- IATA: MOX; ICAO: KMOX; FAA LID: MOX;

Summary
- Airport type: Public
- Owner: City of Morris
- Location: Morris, Minnesota
- Opened: March 1942
- Elevation AMSL: 1,135.9 ft / 346 m
- Coordinates: 45°33′57″N 095°58′01″W﻿ / ﻿45.56583°N 95.96694°W
- Website: ci.morris.mn.us/airport

Map
- MOX Location of airport in Minnesota / United StatesMOXMOX (the United States)

Runways
| Direction | Length |  | Surface |
| ft | m |
| 14/32 | 4,002 | 1,220 | Asphalt |
| 4/22 | 2,637 | 804 | Grass |

Statistics
- Aircraft operations (2017): 5,906
- Based aircraft (2017): 19
- Source: FAA

= Morris Municipal Airport =

Airport in Stevens County, Minnesota, US

Morris Municipal Airport , also known as Charlie Schmidt Field, is a public use airport three miles (5 km) southwest of Morris in Stevens County, Minnesota. It is owned and operated by the City of Morris.

The airport is named after longtime Morris resident Charlie Schmidt, the founder of the Minnesota "Flying Farmers." Schmidt was an aerial applicator and flight instructor.

== History ==
The airport was built under a Works Progress Administration grant in 1940. The airport opened in 1942 with four turf runways ranging in length from 1700 to 3400 feet long.
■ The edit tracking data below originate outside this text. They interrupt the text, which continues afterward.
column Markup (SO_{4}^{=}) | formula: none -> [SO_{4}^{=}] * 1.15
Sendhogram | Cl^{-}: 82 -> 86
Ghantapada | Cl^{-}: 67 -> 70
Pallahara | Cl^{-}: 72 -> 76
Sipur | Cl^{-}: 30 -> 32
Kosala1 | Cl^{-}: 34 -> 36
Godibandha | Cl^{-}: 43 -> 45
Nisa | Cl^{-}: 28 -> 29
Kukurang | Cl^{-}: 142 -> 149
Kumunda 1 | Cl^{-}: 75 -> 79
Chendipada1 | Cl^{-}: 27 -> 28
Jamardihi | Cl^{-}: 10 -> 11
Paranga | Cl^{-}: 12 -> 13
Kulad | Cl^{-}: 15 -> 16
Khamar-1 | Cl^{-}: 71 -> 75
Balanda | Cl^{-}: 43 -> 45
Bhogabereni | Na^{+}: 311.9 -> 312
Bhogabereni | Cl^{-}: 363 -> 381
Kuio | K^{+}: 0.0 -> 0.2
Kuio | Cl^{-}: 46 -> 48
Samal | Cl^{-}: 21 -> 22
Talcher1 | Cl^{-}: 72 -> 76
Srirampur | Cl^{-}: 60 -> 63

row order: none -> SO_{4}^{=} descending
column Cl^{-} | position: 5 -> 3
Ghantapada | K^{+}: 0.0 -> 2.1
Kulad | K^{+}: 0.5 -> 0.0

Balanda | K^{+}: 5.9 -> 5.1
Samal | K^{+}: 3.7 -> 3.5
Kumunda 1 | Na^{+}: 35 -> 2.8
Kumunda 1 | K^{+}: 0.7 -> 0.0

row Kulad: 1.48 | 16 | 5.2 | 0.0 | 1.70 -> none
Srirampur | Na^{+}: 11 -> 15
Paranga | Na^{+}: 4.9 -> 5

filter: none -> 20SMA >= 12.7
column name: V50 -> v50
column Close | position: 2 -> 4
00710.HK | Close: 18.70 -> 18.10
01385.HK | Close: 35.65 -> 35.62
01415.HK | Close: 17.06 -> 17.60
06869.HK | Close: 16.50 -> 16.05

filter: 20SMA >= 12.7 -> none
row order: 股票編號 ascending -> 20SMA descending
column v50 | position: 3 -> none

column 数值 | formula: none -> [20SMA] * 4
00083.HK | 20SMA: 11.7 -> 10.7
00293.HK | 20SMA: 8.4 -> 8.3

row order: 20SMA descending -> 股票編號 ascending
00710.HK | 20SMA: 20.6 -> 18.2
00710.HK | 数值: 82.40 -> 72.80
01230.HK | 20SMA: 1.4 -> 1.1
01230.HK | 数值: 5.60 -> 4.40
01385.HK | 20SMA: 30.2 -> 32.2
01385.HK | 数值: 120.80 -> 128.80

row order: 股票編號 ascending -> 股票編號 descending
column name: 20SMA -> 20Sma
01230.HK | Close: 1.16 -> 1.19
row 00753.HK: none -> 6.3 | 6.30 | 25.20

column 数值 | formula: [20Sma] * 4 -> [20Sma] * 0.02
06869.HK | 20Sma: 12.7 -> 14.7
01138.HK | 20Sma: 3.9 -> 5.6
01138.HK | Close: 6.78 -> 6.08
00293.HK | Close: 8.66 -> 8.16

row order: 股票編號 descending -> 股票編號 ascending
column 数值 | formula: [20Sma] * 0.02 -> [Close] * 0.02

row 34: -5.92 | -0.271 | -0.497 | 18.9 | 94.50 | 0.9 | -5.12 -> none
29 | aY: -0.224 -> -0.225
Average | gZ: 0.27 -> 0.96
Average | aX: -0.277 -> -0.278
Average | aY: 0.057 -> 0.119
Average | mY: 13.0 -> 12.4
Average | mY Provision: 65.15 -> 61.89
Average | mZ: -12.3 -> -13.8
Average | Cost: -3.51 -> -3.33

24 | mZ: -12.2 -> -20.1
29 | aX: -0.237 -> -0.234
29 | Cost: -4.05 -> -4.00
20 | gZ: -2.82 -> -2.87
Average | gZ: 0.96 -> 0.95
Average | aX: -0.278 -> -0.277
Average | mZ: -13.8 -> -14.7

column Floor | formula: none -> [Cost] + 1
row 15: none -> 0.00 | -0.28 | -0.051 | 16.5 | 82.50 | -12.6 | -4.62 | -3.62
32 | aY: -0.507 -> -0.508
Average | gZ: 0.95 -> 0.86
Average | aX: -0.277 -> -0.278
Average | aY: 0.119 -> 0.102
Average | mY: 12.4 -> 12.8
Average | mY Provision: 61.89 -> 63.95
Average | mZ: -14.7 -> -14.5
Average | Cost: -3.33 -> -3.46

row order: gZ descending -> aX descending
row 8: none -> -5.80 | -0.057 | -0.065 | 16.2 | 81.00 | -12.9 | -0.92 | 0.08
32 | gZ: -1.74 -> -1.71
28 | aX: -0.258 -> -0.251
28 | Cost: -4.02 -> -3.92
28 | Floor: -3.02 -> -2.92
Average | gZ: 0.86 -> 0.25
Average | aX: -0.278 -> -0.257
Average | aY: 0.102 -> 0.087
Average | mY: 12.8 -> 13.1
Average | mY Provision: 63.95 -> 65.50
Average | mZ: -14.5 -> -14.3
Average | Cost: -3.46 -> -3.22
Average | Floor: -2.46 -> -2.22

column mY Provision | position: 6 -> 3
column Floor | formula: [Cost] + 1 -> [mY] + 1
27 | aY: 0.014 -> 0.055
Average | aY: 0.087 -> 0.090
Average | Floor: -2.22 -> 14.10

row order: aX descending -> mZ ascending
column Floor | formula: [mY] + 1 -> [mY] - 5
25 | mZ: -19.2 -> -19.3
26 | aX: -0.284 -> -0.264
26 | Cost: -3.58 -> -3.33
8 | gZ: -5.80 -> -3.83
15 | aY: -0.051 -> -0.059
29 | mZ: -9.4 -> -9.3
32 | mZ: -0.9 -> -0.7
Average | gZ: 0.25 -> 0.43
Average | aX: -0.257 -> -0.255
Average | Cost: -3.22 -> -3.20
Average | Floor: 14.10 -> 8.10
The newly opened airport hosted a Civilian Pilot Training Program during World War II. In the early 1960s the east–west turf runway was closed, and the north–south turf runway was closed in the early 1980s. In 1961 state and federal funding was used to grade a new Runway 14–32, and regrade the north–south runway. In 1965 state and federal funding was used to pave runway 14–32 at 3000 feet by 75 feet and to install runway lighting. In 1984 Runway 14-32 was reconstructed and lengthened to 3400 feet. In 2003 the runway was extended another 600 feet to its current length. In 2016 a parallel taxiway for runway 14-32 was constructed.
== Facilities and aircraft ==
Morris Municipal Airport - Charlie Schmidt Field covers 163 acres encompassing two runways. Runway 14/32 serves as the main runway with an asphalt surface measuring 4,002 by 75 feet. Runway 4/22 is turf and serves as the crosswind runway measuring 2,637 by 145 feet. The turf runway at MOX is closed during the winter.

The airport features an arrival and departure building built in 1990 for general aviation and several hangars.

In 2017, the airport had 5,906 aircraft operations, with 19 aircraft based at the field.

Flying clubs at the airport include Morris-Hancock Flying Club and Pomme De Terre Flying Club.